Namun pemerintah pusat tampaknya hati-hati memperhitungkan kemungkinan korban di kalangan sipil jika serangan dilakukan. Sofyan Daud dari GAM mengatakan semula memang ada 120 warga desa yang tinggal bersama mereka di rawa, tapi sekarang sudah pergi. Hasil pengamatan TNI menunjukkan hasil yang berbeda. Mereka yakin ada penduduk desa yang tinggal di sana. Pekan lalu, Menteri Koordinator Politik Keamanan Susilo Bambang Yudhoyono mengatakan pihak GAM telah melakukan kejahatan kemanusiaan dengan menjadikan warga sipil sebagai tameng.
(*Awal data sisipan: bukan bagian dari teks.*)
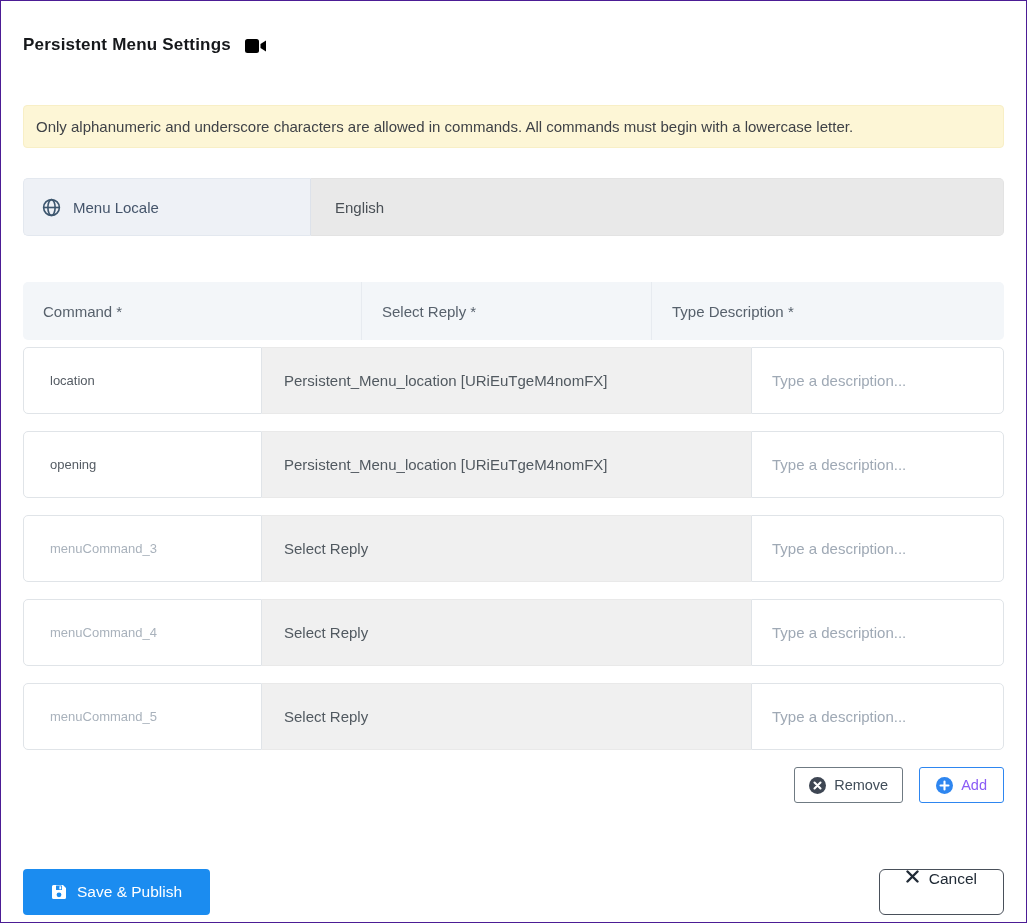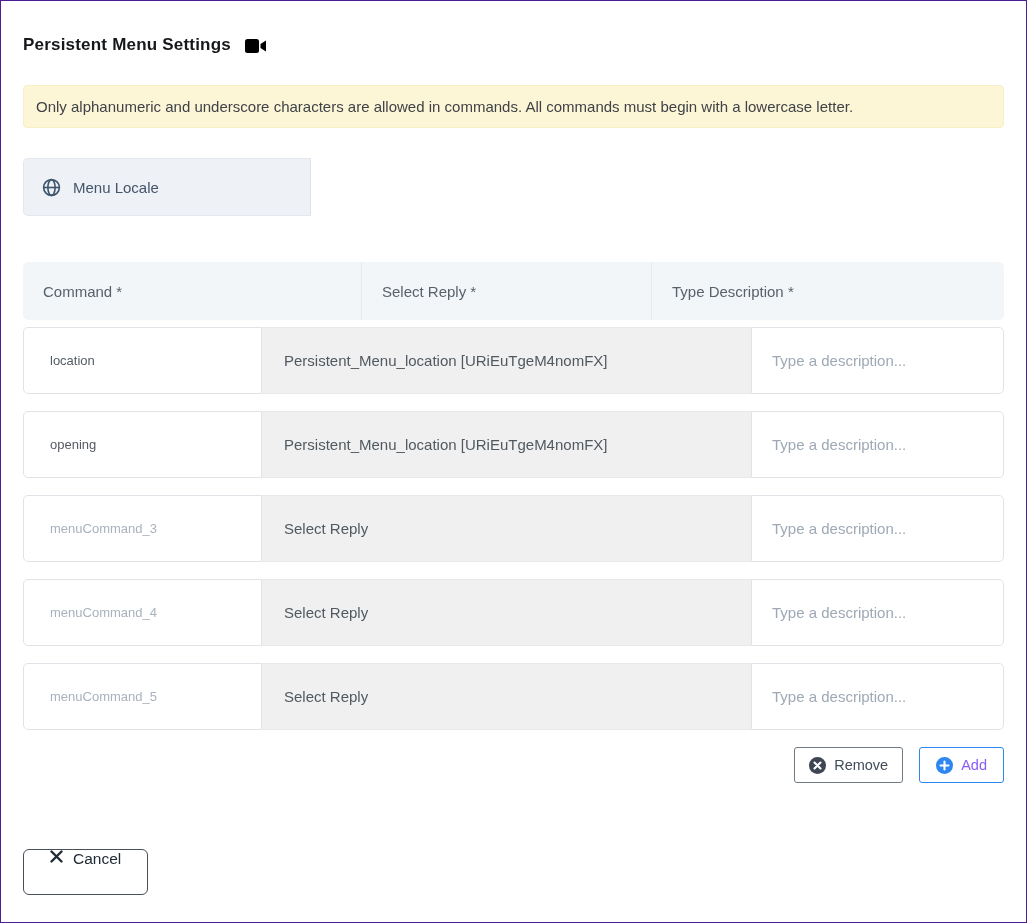"Only alphanumeric and underscore" .alert { margin-top: 20px -> 40px }
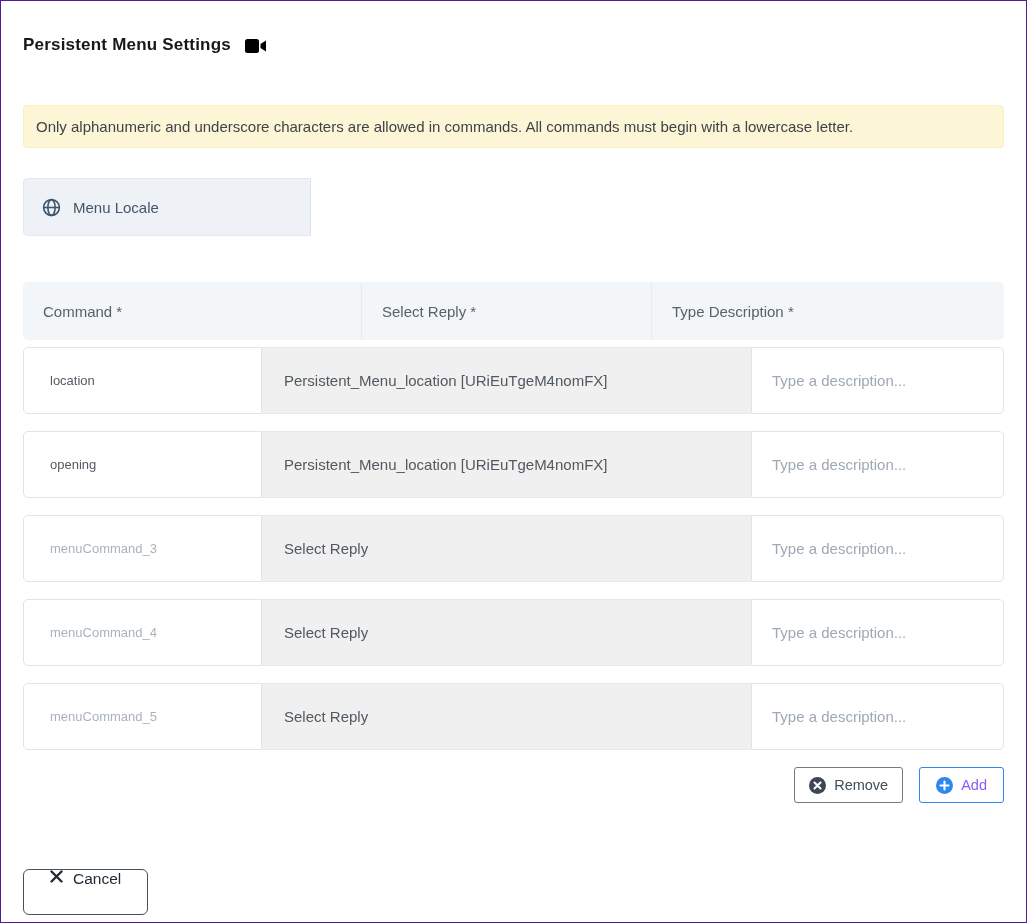"English" input.locale-value { html: none -> <input> }
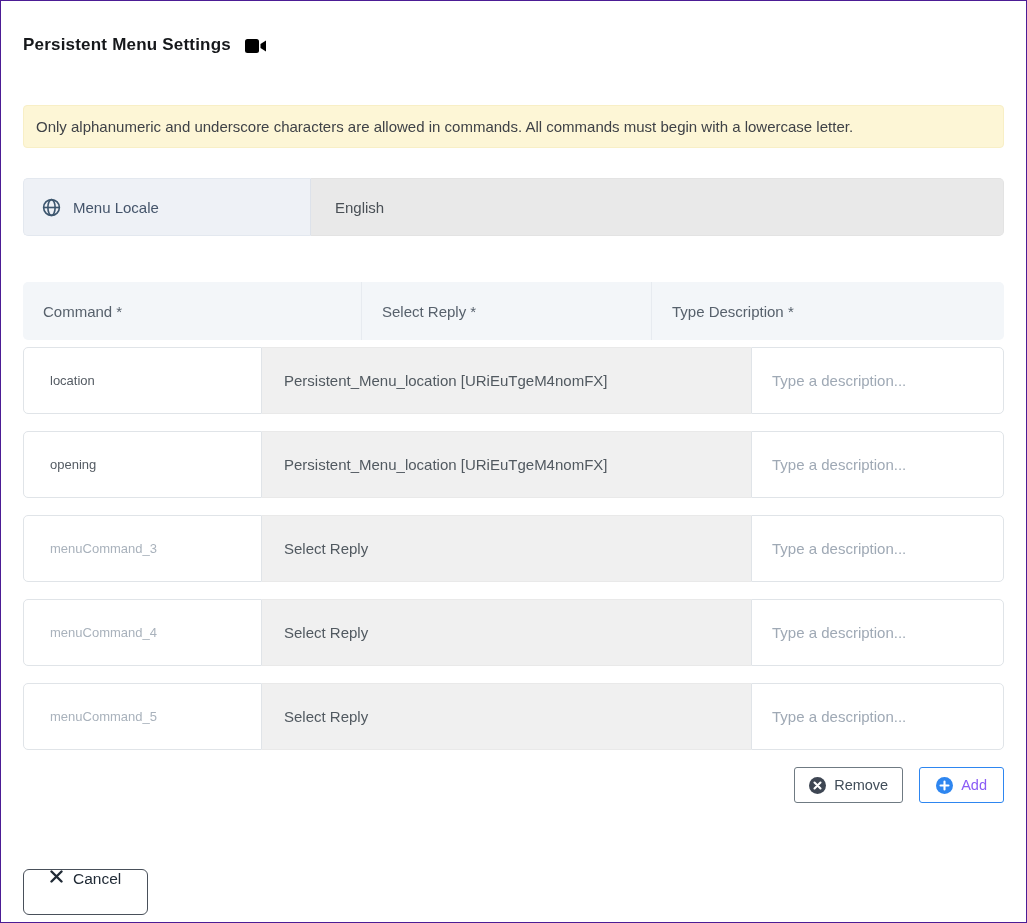"Save & Publish" button.btn-save { html: none -> <button> <span> <svg> <path></path> <rect></rect> <rect></rect> <circle></circle> </svg> </span> <span>Save &amp; Publish</span> </button> }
Tapi benarkah para pemimpin elite GAM berada di rawa itu? Sofyan Daud memang mengatakan rawa itu kini dipertahankan oleh 600 personel GAM. Anehnya, Daud, yang berkali-kali dihubungi lewat telepon satelitnya, tak menunjukkan sikap tertekan akibat pengepungan. Terkadang dia malah tertawa cekikikan. Juru bicara GAM itu mengaku masih sehat walafiat di lokasi pengepungan. "Saya tetap melaksanakan puasa. Hanya salat tarawih yang tidak kami kerjakan karena berjaga-jaga," ungkapnya.
Tjandra Dewi, Zainal B. (Lhokseumawe), Yuswardi A. S. (Banda Aceh)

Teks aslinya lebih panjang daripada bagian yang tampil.